__EXERCISE DATA__:
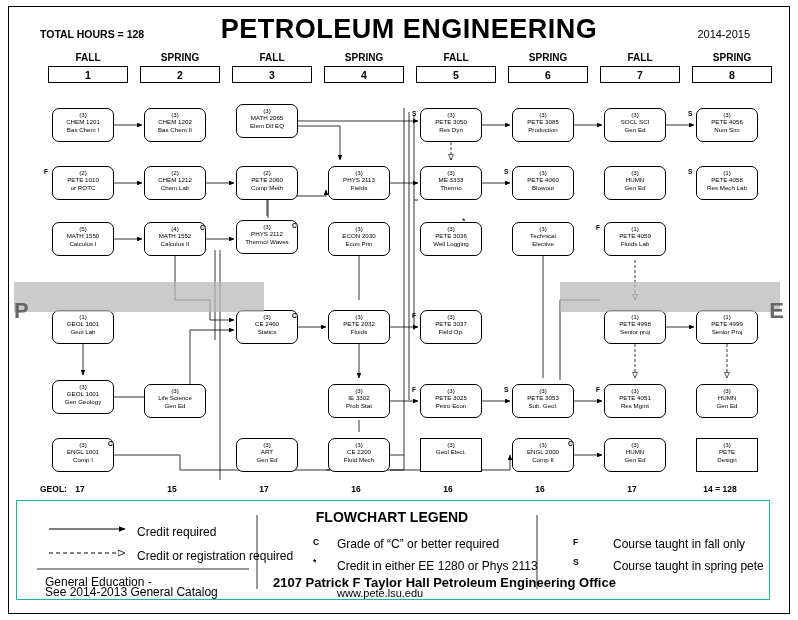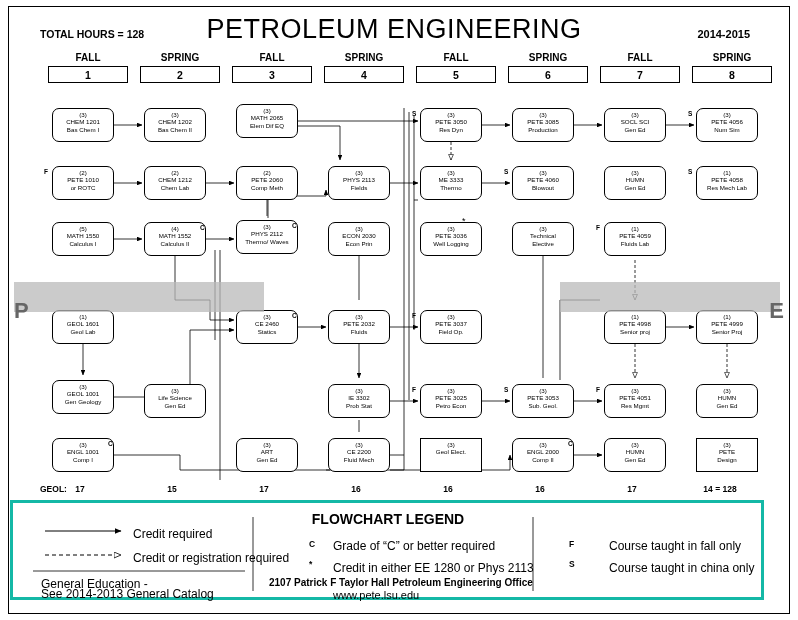"PETROLEUM ENGINEERING" .title { font-weight: normal -> bold; left: 184px -> 199px }
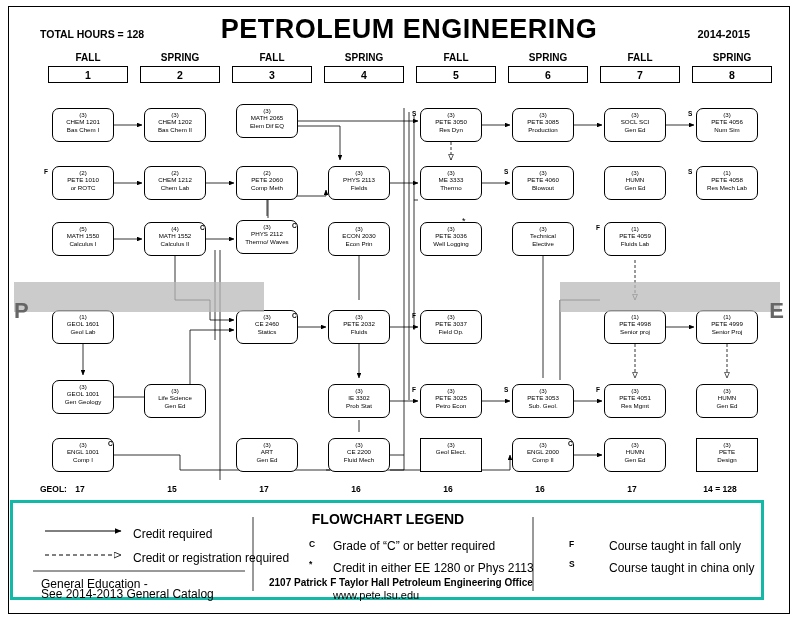"2014-2015" .years { font-weight: bold -> normal }
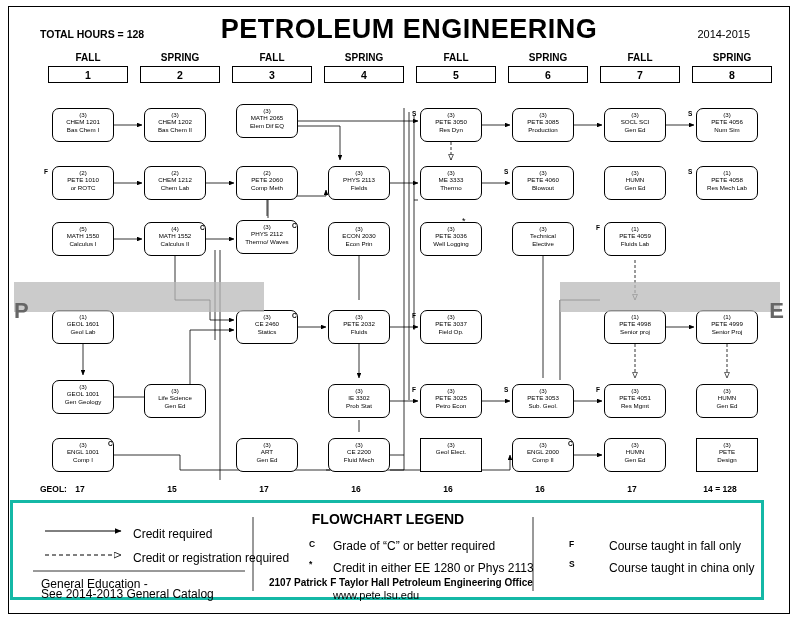"FLOWCHART LEGEND" .legend { border: 3px solid #14b8a6 -> 1px solid #14b8a6; left: 10px -> 16px }
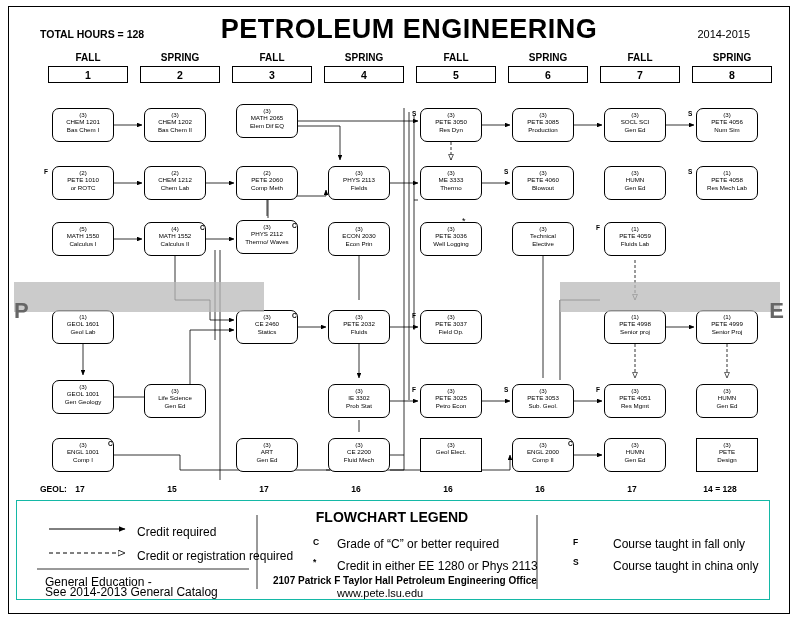"Course taught in china only" div.legend-txt { text: china only -> spring pete }
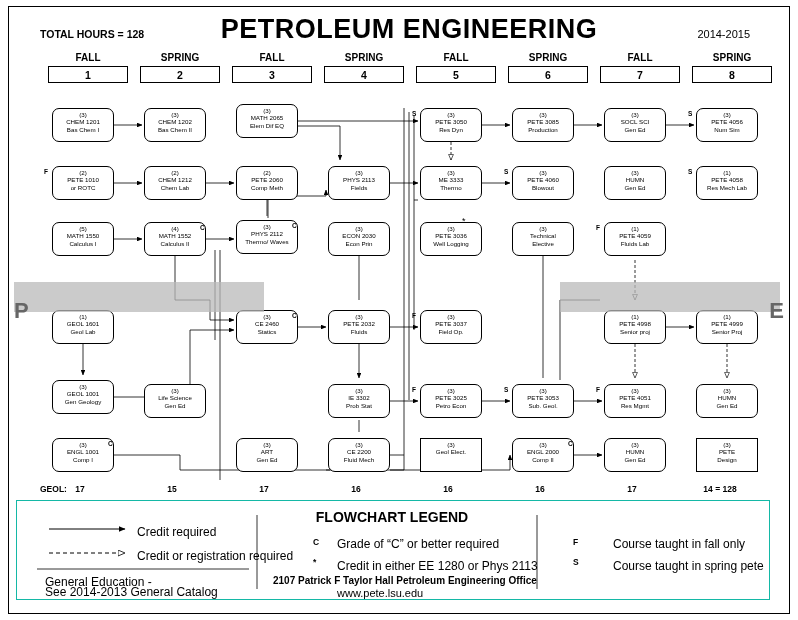"2107 Patrick F Taylor Hall" .legend-addr { font-size: 10px -> 13px }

__PROMPT__: Please return the listing above exactly and leave every picture out.

__ANSWER TO THIS TASK__:
"PETROLEUM ENGINEERING" .title { font-weight: normal -> bold; left: 184px -> 199px }
"2014-2015" .years { font-weight: bold -> normal }
"FLOWCHART LEGEND" .legend { border: 3px solid #14b8a6 -> 1px solid #14b8a6; left: 10px -> 16px }
"Course taught in china only" div.legend-txt { text: china only -> spring pete }
"2107 Patrick F Taylor Hall" .legend-addr { font-size: 10px -> 13px }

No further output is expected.